BLACK LIGHT BURNS au Divan du Monde - Dennis Sanders & Wes Borland

Et l'on découvre un Wes Borland fréquemment libéré de sa guitare, possédé, roulant et tournant parfois comme un pantin désarticulé, ou dansant tel le dieu Pan (dommage qu'il ait rasé sa superbe barbe, depuis) au centre d'une Bacchanale endiablée.

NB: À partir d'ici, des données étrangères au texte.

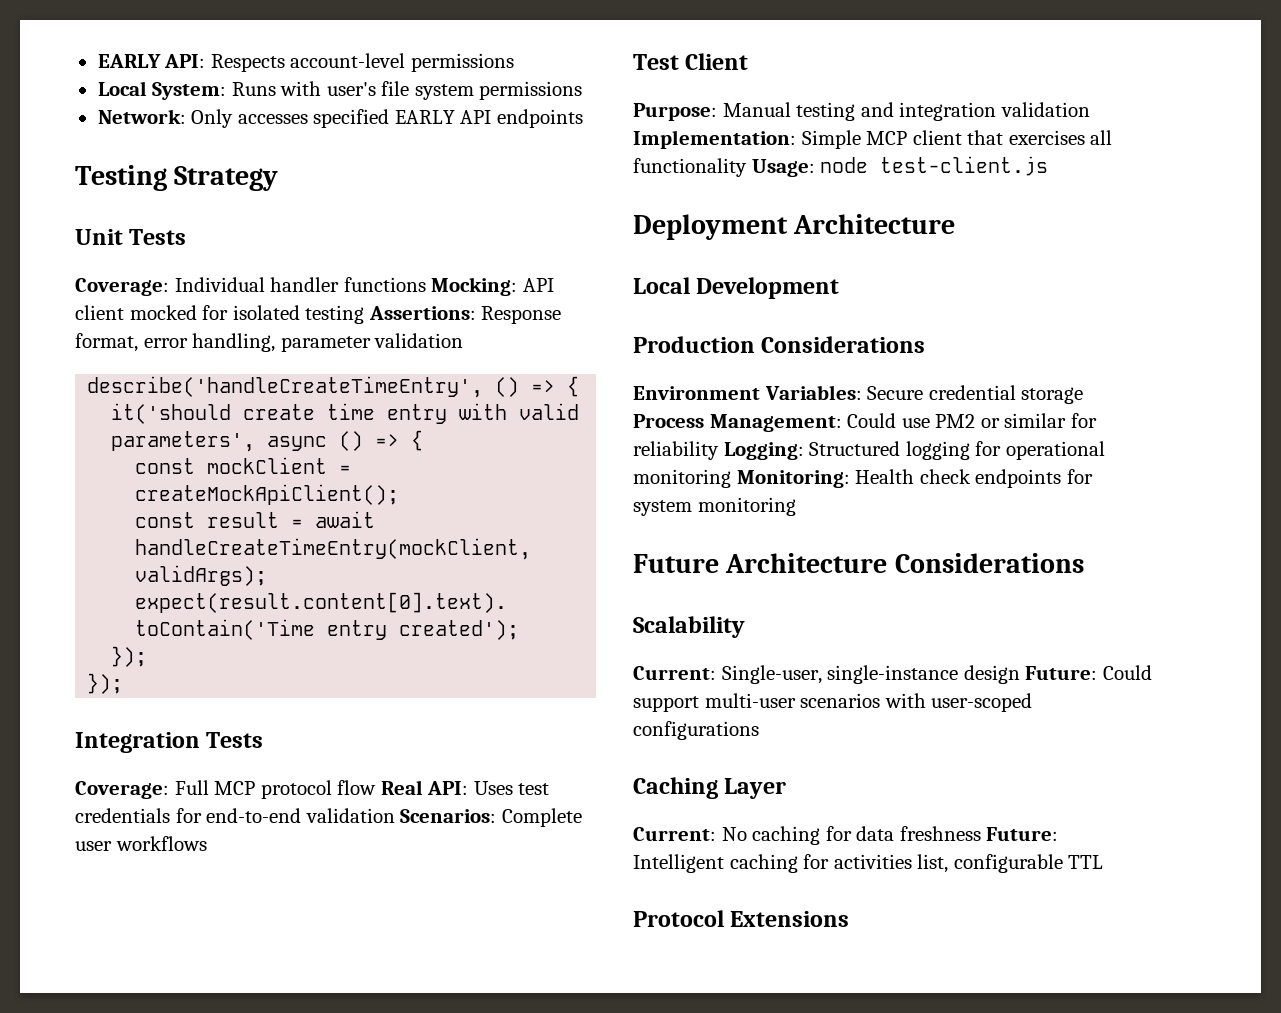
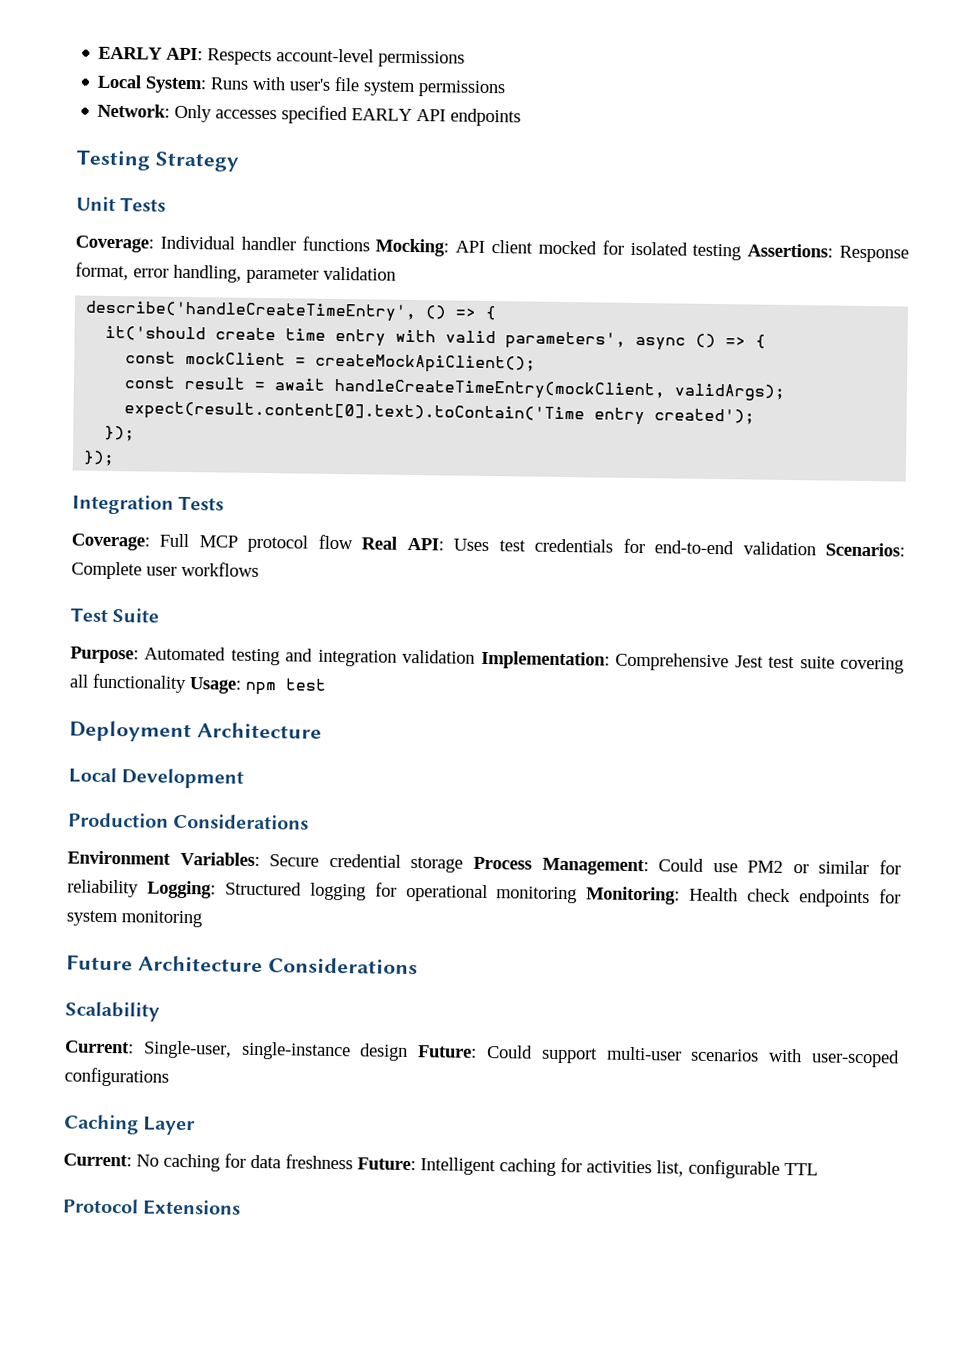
- Test Client
+ Test Suite
- Purpose: Manual testing and integration validation Implementation: Simple MCP client that exercises all functionality Usage: node test-client.js
+ Purpose: Automated testing and integration validation Implementation: Comprehensive Jest test suite covering all functionality Usage: npm test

La complicité entre les membres du groupe est évidente, leur bonheur d'être sur scène également, l'énergie attendue est là, le public rentre en transe.

Le set de BLB n'est dénué ni d'humour,  ni, surtout, de la plus manifeste improvisation, parfois - comme lorsque Nick Annis, guitariste, lance le riff de « Master of Puppets » ( METALLICA), rapidement rejoint par Wes Borland et Dennis Sanders, pendant que derrière les fûts, Dylan Taylor roule des yeux effarés tout en essayant de faire bonne figure et de marquer la mesure sur sa crash... « He's too young for this shit ! » lance alors Sanders - et le groupe de repartir tranquillement sur « Hate of my Life »...
 
 
BLACK LIGHT BURNS  - Dylan Taylor
 
 
BLACK LIGHT BURNS  - Wes Borland & Nick Annis
 
BLACK LIGHT BURNS  - Dennis Sanders
 

Bien que BLB soit classé parmi les groupe de metal industriel (ce qui se comprend face au pédigrée de Borland), on sent que le groupe doit autant à l'influence d'un Nick Cave, par exemple, qu'à celle de NIN ou de Marilyn Manson : sur pièces, en live, on peut juger BLB plus rock que metal, plus punk qu'industriel - au moins dans l'attitude.
 
 
Dennis Sanders s'est fracturé le pied, depuis, lors d'un concert en Russie - souhaitons lui un prompt rétablissement !

 
Même si les compositions de Wes Borland présentent un intérêt variable (beaucoup sont excellentes, mais une ou deux sont un ton en dessous), ce concert de très haute tenue, dans l'ensemble, aura certainement marqué les esprits du public présent, ne serait-ce que pour l'exceptionnelle disponibilité de l'artiste, à l'issue du concert : comme il nous a confié qu'il aimait le faire, sans repasser par les loges, il a passé plus de 20 minutes dans la fosse, au milieu de son public, signant des autographes, se laissant prendre en photo et immortalisant lui-même certains de ses fans sur son smartphone.
 
 
 
 
Juste derrière Wes Borland, on reconnaît Dédo, l'humoriste métalleux, toujours aussi sympa et toujours dans les bons coups !
 
 

Rappelons enfin que Wes Borland reviendra en France avec LIMP BIZKIT, pour le Sonisphere, les 8 et 9 juin prochains.